Es gracioso cómo sucede… bueno, todo. Como hoy, sólo quería regalarle un vestido a Zelda; pero no, tenía que convertirse en una larga travesía que me dejara colgado (literalmente) sobre un pozo sin fondo. Si mi vida fuese una historia, maldeciría al autor.

En fin, repasemos lo acontecido… (acontecido… curiosa palabra). Hoy me levanté muy temprano.

—¡Link, despierta! —creo que eso es lo que decía, yo oía muchas campanitas—. El sol está en su punto más alto.

—¡Pero qué! —me levanté antes de acabar de despertar.

—Te dije que no te desvelaras; ¿qué estabas pensando?; ¿tienes las rupias necesarias? ¡Tu gorro está al revés!

—¡Navi!

—¿Y ahora qué?

—Cállate.

Esa pequeña hada se había vuelto algo molesta desde que no me ayudaba a vencer algún mal, y a pesar que no tenía por qué estar conmigo, lo hacía. Pero también se había vuelto mi mejor amiga después de dejar el Bosque Kokiri.

¿Por qué dejé el bosque? Todos saben que no soy un kokiri. Cuando comencé a crecer más que todos los que me rodeaban… bueno, no sé, sentí no encajaba. Para buena fortuna mía, el Rey me ayudó. Ahora vivo en una casa en las afueras de la ciudadela, trabajo medio tiempo en un negocio de "tiro al blanco" y el mismo Rey me ha enseñado algunas lecciones de vida. Pero me estoy saliendo del tema.

Antes de ir a comprar el vestido para Zelda, tenía que llevar una estatua al Rey goron (quien no recuerdo su nombre). Fui a la Granja Lon Lon para pedirle una carreta a Malon.
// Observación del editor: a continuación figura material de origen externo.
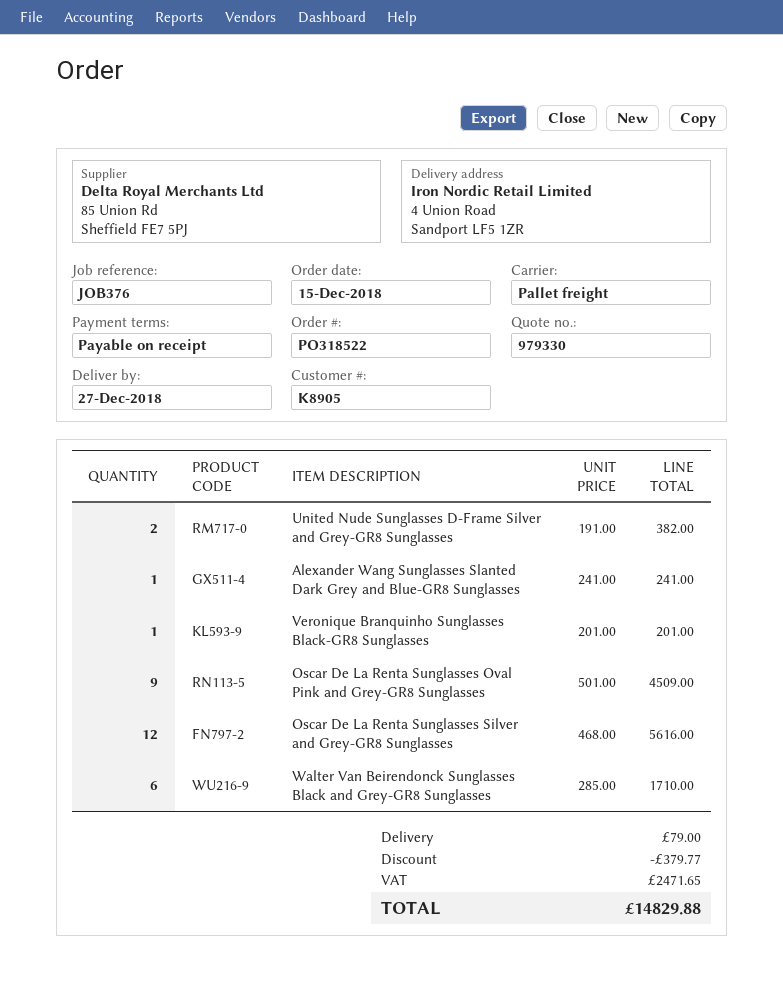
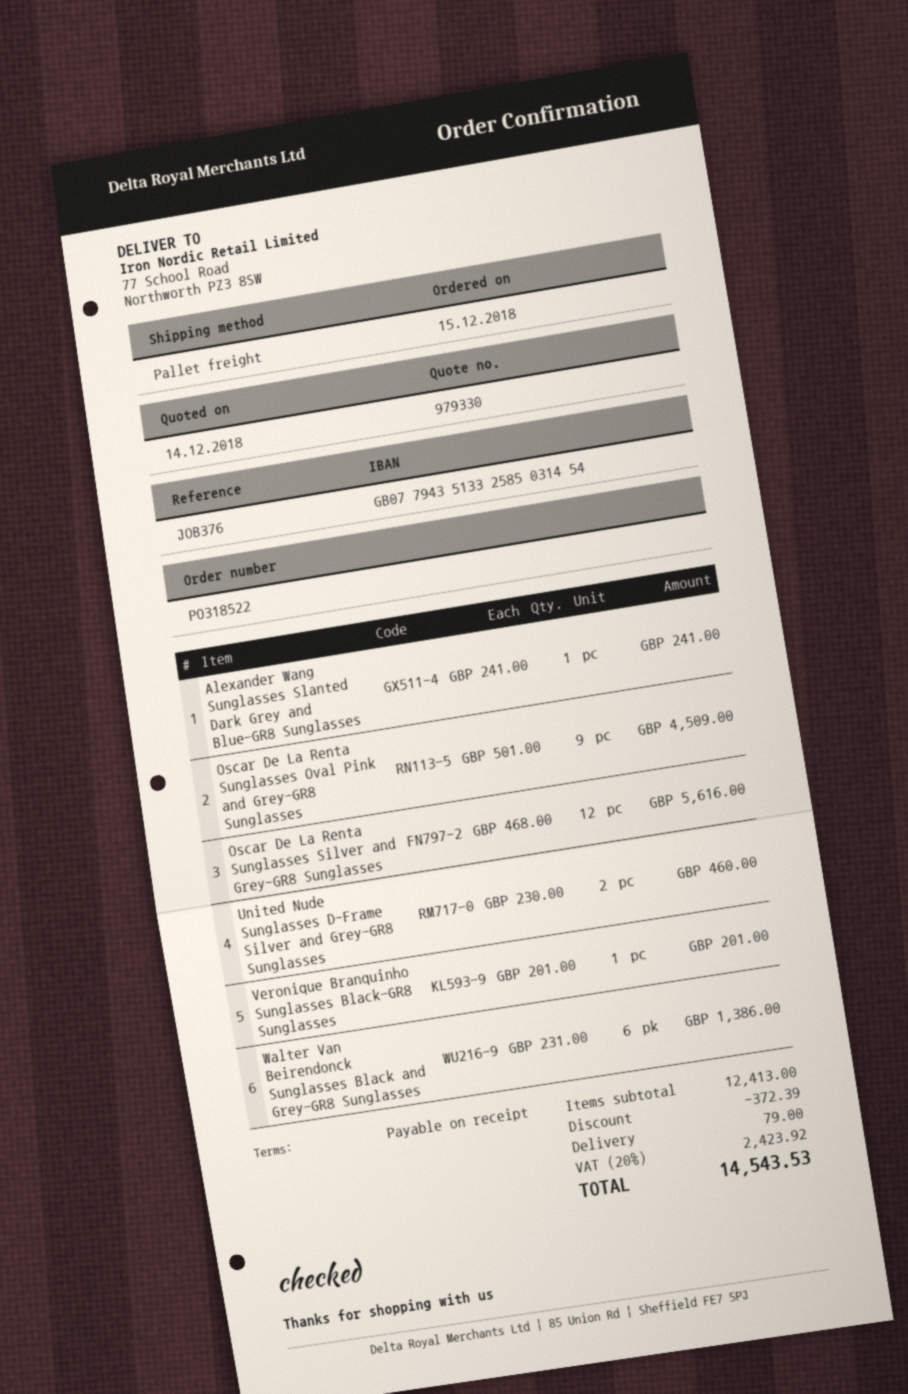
ship to: 4 Union Road, Sandport LF5 1ZR -> 77 School Road, Northworth PZ3 8SW
United Nude Sunglasses D-Frame Silver and Grey-GR8 Sunglasses: 2 x 191.00 = 382.00 -> 2 x 230.00 = 460.00
Walter Van Beirendonck Sunglasses Black and Grey-GR8 Sunglasses: 6 x 285.00 = 1710.00 -> 6 x 231.00 = 1386.00
discount: 379.77 -> 372.39
tax: 2471.65 -> 2423.92
total: 14829.88 -> 14543.53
Sin embargo…

—La única carreta que puedo prestarte, la ocuparé para vender leche —explicó mi amiga.

—Hm… ¿y cuánto tiempo te tomará venderlas?
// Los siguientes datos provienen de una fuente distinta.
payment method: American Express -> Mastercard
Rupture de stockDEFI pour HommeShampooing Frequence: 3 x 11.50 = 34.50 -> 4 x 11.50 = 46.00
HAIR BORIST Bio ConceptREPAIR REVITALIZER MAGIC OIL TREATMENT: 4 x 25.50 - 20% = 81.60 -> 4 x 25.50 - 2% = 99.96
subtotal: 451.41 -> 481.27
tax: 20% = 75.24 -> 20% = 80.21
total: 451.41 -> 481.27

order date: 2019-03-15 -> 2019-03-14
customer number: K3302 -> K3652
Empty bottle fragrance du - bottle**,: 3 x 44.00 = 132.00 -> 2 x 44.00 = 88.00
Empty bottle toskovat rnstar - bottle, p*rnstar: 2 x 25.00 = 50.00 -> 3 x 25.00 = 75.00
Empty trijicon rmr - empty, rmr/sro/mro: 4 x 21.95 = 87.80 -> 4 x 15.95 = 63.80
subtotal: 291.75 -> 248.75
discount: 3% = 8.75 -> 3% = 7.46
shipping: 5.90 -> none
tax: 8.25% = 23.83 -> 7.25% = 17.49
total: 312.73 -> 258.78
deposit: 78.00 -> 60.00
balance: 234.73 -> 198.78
—No lo sé, hay días en que me sobran muchas botellas.

—Bien, se me ocurre algo.

Le propuse a Malon que yo vendería las botellas y después llevaría la estatua. Llegando a la ciudadela…

—Señora, ¿ya compró la leche de hoy?

—Sí, ya.

—Señor, ¿gusta de…

—No.

—Oiga, Abuela.

—¡No soy tu abuela, vago!

Me senté un momento y abrí una botella.

—Esto huele bien —exclamé en voz alta; tomé un trago—. Y sabe muy bien; ¿por qué la gente no quiere comprarme?

—¿Hablando solo otra vez? —dijo una chica, acercándose; una chica— Recuerdo que de pequeño no hablabas mucho.

—Hola, Saria —saludé, sin mucho ánimo.

—Nadie te comprará nada con esa actitud.

—De cualquier forma no he vendido botella alguna.

Entonces Saria tomó algunas botellas y, cual pez en el agua (creo que así se dice), las vendió sin problemas; después cinco más, luego siete.

Contando veintitrés botellas vacías, partimos a otro lugar. Yo estaba muy agradecido con Saria y, al mismo tiempo, preocupado por lo que me tomaría vender el resto de las botellas, llevar la estatua, ir a comprar el vestido y poder ir a cenar con Zelda.